BASE_DIR = os.path.dirname(__file__)
browser = webdriver.Chrome()
user_url = f"https://www.instagram.com/{USERNAME}"

Login Function

We will use the css selectors to locating the username field and password field. After entering the username and password at correct places, we click the submit button by location it by button[type='submit']

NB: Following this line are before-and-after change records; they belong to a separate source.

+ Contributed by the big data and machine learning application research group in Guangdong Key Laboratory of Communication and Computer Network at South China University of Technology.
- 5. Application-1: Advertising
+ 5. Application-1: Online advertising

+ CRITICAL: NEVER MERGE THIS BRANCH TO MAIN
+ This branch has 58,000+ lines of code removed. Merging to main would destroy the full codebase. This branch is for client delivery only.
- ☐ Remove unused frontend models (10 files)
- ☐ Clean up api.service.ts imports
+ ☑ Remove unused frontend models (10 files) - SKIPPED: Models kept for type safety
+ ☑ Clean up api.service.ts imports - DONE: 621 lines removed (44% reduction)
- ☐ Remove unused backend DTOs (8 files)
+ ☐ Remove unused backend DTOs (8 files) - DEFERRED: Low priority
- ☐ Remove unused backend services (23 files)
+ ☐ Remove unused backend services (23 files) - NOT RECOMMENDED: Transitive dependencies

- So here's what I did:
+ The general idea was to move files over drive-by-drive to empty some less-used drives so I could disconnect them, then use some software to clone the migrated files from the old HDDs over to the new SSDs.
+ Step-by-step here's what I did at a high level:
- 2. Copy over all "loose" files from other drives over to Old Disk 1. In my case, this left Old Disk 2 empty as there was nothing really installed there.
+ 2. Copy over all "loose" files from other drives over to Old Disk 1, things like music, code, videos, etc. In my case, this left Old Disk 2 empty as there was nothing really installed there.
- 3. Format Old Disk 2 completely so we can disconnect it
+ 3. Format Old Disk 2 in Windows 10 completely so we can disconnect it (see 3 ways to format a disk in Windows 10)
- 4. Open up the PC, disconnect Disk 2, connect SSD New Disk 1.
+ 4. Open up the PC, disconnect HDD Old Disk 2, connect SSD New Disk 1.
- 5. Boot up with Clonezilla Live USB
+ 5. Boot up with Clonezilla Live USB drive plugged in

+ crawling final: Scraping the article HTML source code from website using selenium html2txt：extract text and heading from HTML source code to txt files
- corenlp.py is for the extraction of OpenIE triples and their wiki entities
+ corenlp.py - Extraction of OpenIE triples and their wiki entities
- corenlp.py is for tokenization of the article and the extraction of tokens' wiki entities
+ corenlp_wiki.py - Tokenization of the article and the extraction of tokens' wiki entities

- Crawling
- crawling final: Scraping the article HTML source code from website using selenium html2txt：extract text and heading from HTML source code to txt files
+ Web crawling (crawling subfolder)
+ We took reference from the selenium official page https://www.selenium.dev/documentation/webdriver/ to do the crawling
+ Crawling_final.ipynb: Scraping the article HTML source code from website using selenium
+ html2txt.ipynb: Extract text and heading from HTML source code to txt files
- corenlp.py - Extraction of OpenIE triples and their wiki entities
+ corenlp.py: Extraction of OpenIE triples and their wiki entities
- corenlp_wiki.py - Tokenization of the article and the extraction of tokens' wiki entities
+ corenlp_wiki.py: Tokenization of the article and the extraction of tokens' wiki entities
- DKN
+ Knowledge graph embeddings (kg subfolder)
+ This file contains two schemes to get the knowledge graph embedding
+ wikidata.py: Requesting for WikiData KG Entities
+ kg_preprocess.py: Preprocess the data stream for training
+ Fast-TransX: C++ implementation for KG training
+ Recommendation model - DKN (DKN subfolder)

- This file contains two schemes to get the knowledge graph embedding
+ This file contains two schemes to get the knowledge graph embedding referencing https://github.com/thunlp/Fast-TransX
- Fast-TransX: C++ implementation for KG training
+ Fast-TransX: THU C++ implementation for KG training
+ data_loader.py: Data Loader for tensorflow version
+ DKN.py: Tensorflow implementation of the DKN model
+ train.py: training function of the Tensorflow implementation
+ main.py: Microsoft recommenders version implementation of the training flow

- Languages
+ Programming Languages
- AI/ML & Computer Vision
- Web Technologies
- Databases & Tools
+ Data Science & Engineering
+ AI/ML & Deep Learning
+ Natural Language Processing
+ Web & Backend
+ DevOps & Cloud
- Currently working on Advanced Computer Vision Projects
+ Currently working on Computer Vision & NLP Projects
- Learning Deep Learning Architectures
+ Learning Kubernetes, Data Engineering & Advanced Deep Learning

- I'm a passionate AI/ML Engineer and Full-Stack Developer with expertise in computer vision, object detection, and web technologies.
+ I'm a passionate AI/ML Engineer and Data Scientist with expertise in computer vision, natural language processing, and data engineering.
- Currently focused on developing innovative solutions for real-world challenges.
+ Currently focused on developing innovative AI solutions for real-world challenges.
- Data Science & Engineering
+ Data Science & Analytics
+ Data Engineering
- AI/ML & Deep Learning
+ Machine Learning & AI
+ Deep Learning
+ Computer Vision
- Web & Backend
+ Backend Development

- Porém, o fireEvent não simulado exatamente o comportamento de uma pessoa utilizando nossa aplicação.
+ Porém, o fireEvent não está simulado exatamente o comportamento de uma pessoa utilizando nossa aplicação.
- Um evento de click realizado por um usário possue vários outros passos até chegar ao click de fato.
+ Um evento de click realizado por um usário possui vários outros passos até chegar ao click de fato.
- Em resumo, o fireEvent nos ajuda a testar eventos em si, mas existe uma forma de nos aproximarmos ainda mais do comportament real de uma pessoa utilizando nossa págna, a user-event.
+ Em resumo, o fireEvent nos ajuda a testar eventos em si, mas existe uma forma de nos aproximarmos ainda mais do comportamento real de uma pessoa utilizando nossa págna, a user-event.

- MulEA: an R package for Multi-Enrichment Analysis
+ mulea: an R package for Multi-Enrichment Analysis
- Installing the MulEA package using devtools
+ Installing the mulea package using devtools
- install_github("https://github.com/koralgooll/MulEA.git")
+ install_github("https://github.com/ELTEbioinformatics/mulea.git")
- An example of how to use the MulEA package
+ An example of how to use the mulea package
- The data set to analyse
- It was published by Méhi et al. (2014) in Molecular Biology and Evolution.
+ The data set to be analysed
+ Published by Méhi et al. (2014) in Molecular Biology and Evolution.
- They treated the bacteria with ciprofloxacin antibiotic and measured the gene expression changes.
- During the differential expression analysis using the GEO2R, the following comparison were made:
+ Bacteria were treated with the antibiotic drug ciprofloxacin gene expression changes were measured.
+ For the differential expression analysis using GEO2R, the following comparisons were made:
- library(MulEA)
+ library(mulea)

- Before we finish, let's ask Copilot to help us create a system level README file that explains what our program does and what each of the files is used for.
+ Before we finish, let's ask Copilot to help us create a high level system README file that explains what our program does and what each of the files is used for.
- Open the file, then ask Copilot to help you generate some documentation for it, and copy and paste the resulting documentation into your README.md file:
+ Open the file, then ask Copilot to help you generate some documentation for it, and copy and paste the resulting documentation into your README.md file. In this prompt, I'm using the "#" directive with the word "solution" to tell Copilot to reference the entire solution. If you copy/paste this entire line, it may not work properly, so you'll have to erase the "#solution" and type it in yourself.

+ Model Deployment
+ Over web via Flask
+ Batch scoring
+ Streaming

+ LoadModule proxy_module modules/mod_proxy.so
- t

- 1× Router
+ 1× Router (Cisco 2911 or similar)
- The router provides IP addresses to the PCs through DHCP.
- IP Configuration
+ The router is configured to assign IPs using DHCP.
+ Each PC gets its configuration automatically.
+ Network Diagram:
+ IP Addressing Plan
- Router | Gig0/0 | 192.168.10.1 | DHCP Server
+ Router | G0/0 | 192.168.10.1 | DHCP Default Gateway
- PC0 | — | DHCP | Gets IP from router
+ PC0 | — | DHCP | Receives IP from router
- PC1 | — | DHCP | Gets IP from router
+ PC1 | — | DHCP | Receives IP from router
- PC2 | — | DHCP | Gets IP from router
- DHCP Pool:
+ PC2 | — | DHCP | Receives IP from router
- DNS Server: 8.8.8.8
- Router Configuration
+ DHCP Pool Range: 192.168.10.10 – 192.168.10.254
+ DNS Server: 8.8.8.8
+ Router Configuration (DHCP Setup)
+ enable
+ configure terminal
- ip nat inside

# login in the instagram account
def login(browser=browser, username=USERNAME, password=PASSWORD):
    browser.get("https://www.instagram.com/")
    time.sleep(2)
    username_field = browser.find_element_by_name("username")
    username_field.send_keys(username)
    password_field = browser.find_element_by_name("password")
    password_field.send_keys(password)
    btn = browser.find_element_by_css_selector("button[type='submit']")
    time.sleep(2)
    btn.click()

Step 2 -> Accessing the timeline feeds and downloading the media files

It will open the user timeline and downloads media files depending upon the input passed.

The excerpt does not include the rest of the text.